[Saved entries]
• • •

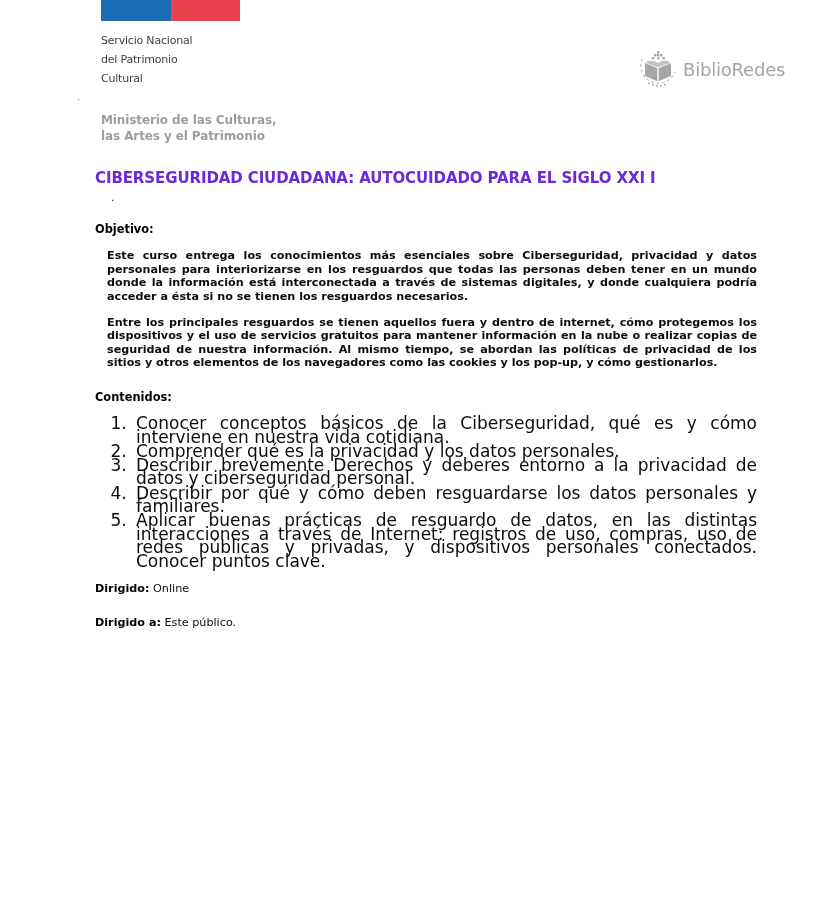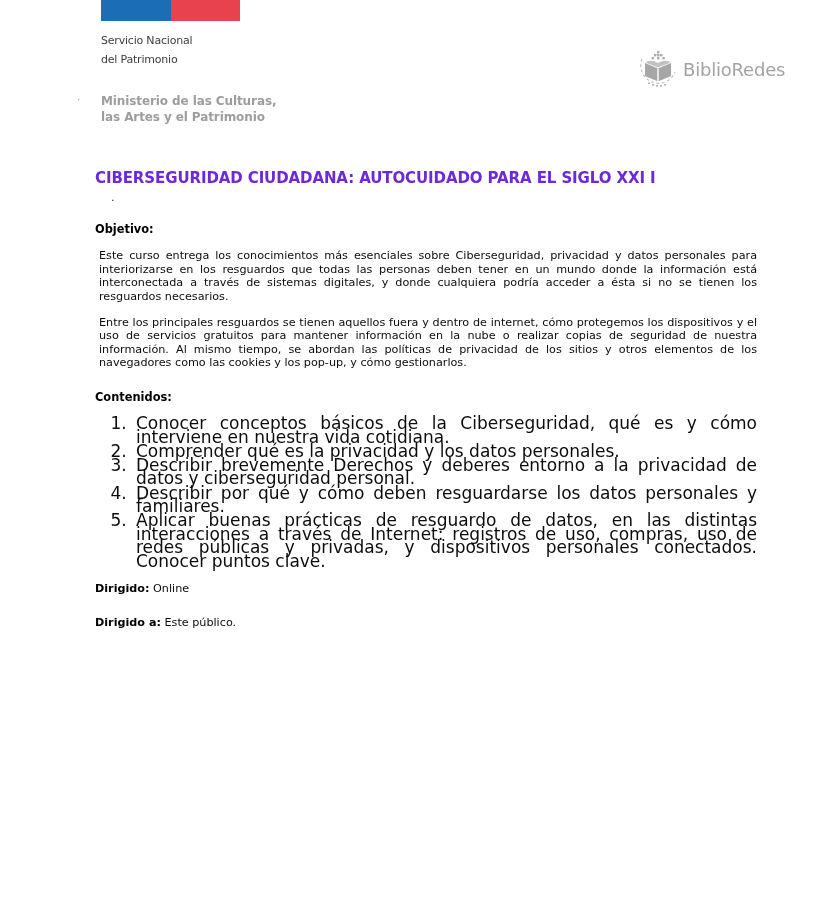--- a/index.html
+++ b/index.html
@@ -42,23 +42,23 @@
     letter-spacing: -0.1px; white-space: nowrap;
   }
   .stray-mark { margin: 6px 0 0 16px; font-size: 11px; line-height: 10px; color: #222; }
 
   .section-heading {
     margin-top: 20px;
     font-size: 11.4px; font-weight: bold; color: #000;
     line-height: 13.4px;
   }
   .para {
-    margin: 13px 0 0 4px;
+    margin: 13px 0 0 12px;
     font-size: 11.2px; line-height: 13.4px;
-    text-align: justify; color: #0c0c0c;
+    text-align: justify; color: #0c0c0c; font-weight: bold;
   }
 
   .contenidos-heading { margin-top: 21px; }
 
   ol.content-list {
     margin: 13px 0 0 0;
     padding-left: 37px;
   }
   ol.content-list li {
     font-size: 17px; line-height: 13.6px;
@@ -81,20 +81,21 @@
     <div class="flag">
       <div class="half" style="background: rgb(27, 109, 181);"></div>
       <div class="half" style="background: rgb(232, 66, 77);"></div>
     </div>
 
     <div class="faint-dot-left">·</div>
 
     <div class="org-block">
       <div class="org-line">Servicio Nacional</div>
       <div class="org-line">del Patrimonio</div>
+      <div class="org-line">Cultural</div>
       <div class="ministry-block">
         <div class="ministry-line">Ministerio de las Culturas,</div>
         <div class="ministry-line">las Artes y el Patrimonio</div>
       </div>
     </div>
 
     <div class="partner">
       <svg class="partner-icon" viewBox="0 0 44 44" xmlns="http://www.w3.org/2000/svg">
 
         <path d="M6,12 A17.5,17.5 0 1 0 39,25" fill="none" stroke="#b9b9b9" stroke-width="1.1" stroke-dasharray="2.6,2.8"></path>

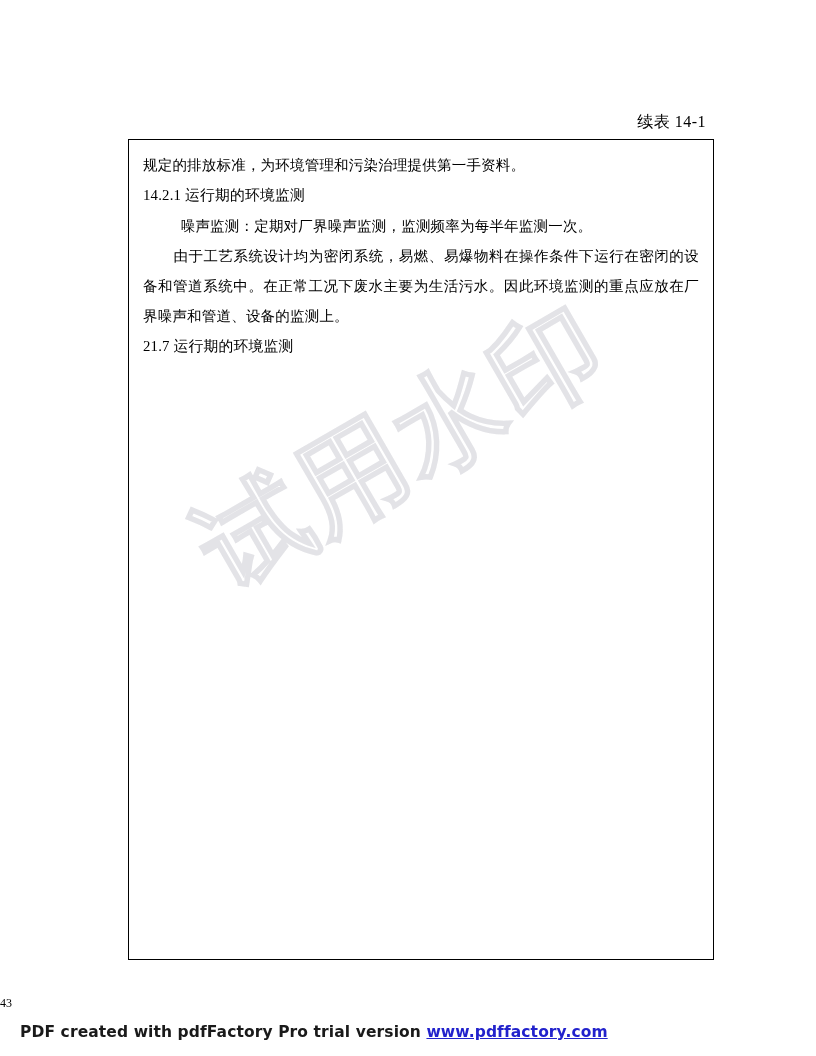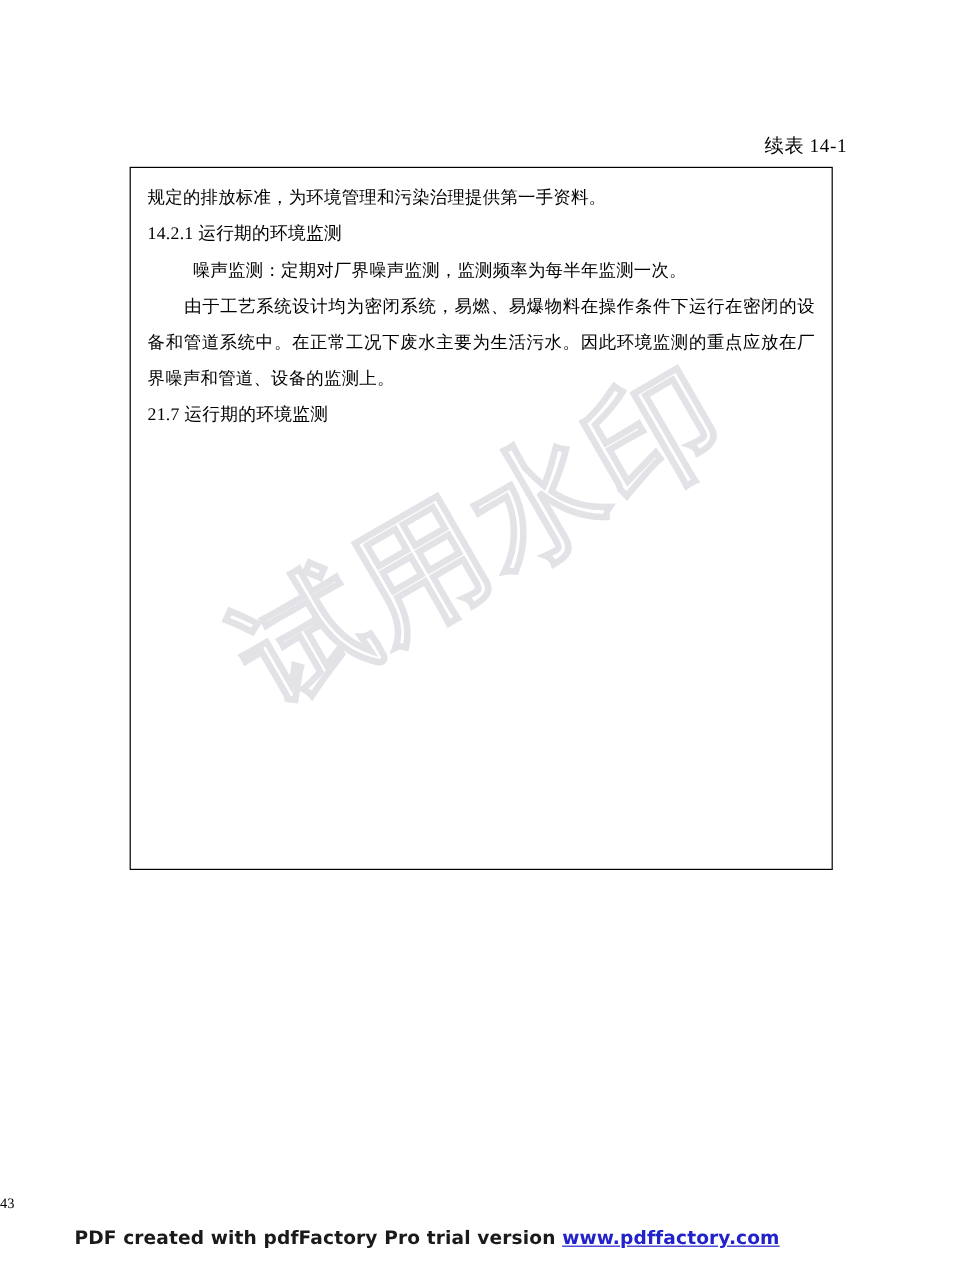--- a/index.html
+++ b/index.html
@@ -25,24 +25,24 @@
     position: absolute;
     top: 112px;
     right: 110px;
     font-family: "Liberation Serif", serif;
     font-size: 16px;
     letter-spacing: 0.5px;
     white-space: nowrap;
   }
   .doc-frame {
     position: absolute;
-    left: 108px;
+    left: 128px;
     top: 139px;
     width: 586px;
-    height: 586px;
+    height: 821px;
     border: 1.5px solid #000000;
     box-sizing: border-box;
     padding: 10px 14px 0 14px;
   }
   .para {
     font-size: 14.5px;
     line-height: 30px;
     text-align: justify;
     margin: 0;
     letter-spacing: 0.2px;
@@ -101,21 +101,20 @@
   }
   .footer-text {
     position: absolute;
     left: 20px;
     top: 1023px;
     font-family: "DejaVu Sans", sans-serif;
     font-size: 15.5px;
     font-weight: bold;
     color: #1a1a1a;
     letter-spacing: 0.1px;
-    margin-left: 42px;
   }
   .footer-link {
     color: #2222cc;
     text-decoration: underline;
     font-weight: bold;
   }
 </style>
 </head>
 <body>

• • •

In the data, how many lines include the string "white"? Reply with only that number.

2